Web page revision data
------------------------

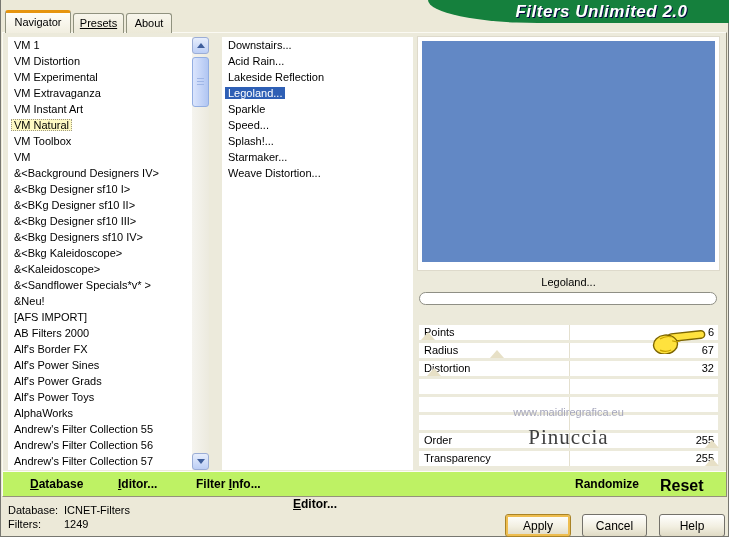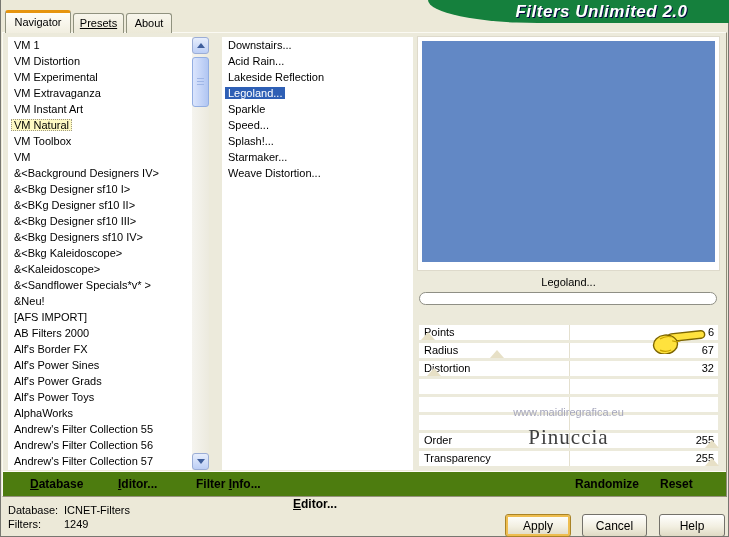--- a/index.html
+++ b/index.html
@@ -69,29 +69,29 @@
     border-left:7px solid transparent; border-right:7px solid transparent;
     border-bottom:8px solid #e7e0c6; }
   
   .wm { position:absolute; left:419px; width:299px; text-align:center; pointer-events:none; z-index:4; }
   #wm1 { top:381px; font-family:Liberation Serif, serif; font-size:21px; color:#404040; letter-spacing:1px;margin-top:44px; }
   #wm2 { top:406px; font-size:11px; color:#a6a7bc; }
   
   #hand { position:absolute; left:652px; top:324px; z-index:5; }
   
   #strip { position:absolute; left:3px; top:471px; width:723px; height:26px;
-    background:#4d7c0f; border-top:1px solid #fdfcf6; border-bottom:1px solid #95917c; }
+    background:#bef264; border-top:1px solid #fdfcf6; border-bottom:1px solid #95917c; }
   .tb { position:absolute; top:5px; font-weight:bold; font-size:12px; cursor:default; white-space:nowrap; }
   .tb .mn { text-decoration:underline; }
   #strip .tb:nth-child(1){ left:27px; }
   #strip .tb:nth-child(2){ left:115px; }
   #strip .tb:nth-child(3){ left:193px; }
   #strip .tb:nth-child(4){ left:290px;margin-top:20px; }
   #randomize-btn { position:absolute; left:554px; top:5px; font-weight:bold; font-size:12px;padding-left:18px; }
-  #reset-btn     { position:absolute; left:657px; top:5px; font-weight:bold; font-size:12px; }
+  #reset-btn     { position:absolute; left:657px; top:5px; font-weight:bold; font-size:16px; }
   
   .status-line { position:absolute; left:8px; white-space:nowrap; }
   .status-line .sv { position:absolute; left:56px; }
   #status1 { top:504px; } #status2 { top:518px; }
   
   .xp-btn { position:absolute; top:514px; height:23px; font-family:"Liberation Sans",sans-serif;
     font-size:12px; text-align:center; line-height:20px;
     background:linear-gradient(#ffffff,#f2efe1 55%,#dfdac4); border:1px solid #73716a; border-radius:3px; }
   #apply-btn  { left:505px; width:66px; box-shadow:inset 0 0 0 2px #eebd4f; border-color:#a98327; }
   #cancel-btn { left:582px; width:65px; }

------------------------

- [Work item]: Beginning with the line that has "left:505px; width:66px; box-shadow:inset", set down every line of the entries above through the final one, unchanged.

- [Output of the exercise]:
   #apply-btn  { left:505px; width:66px; box-shadow:inset 0 0 0 2px #eebd4f; border-color:#a98327; }
   #cancel-btn { left:582px; width:65px; }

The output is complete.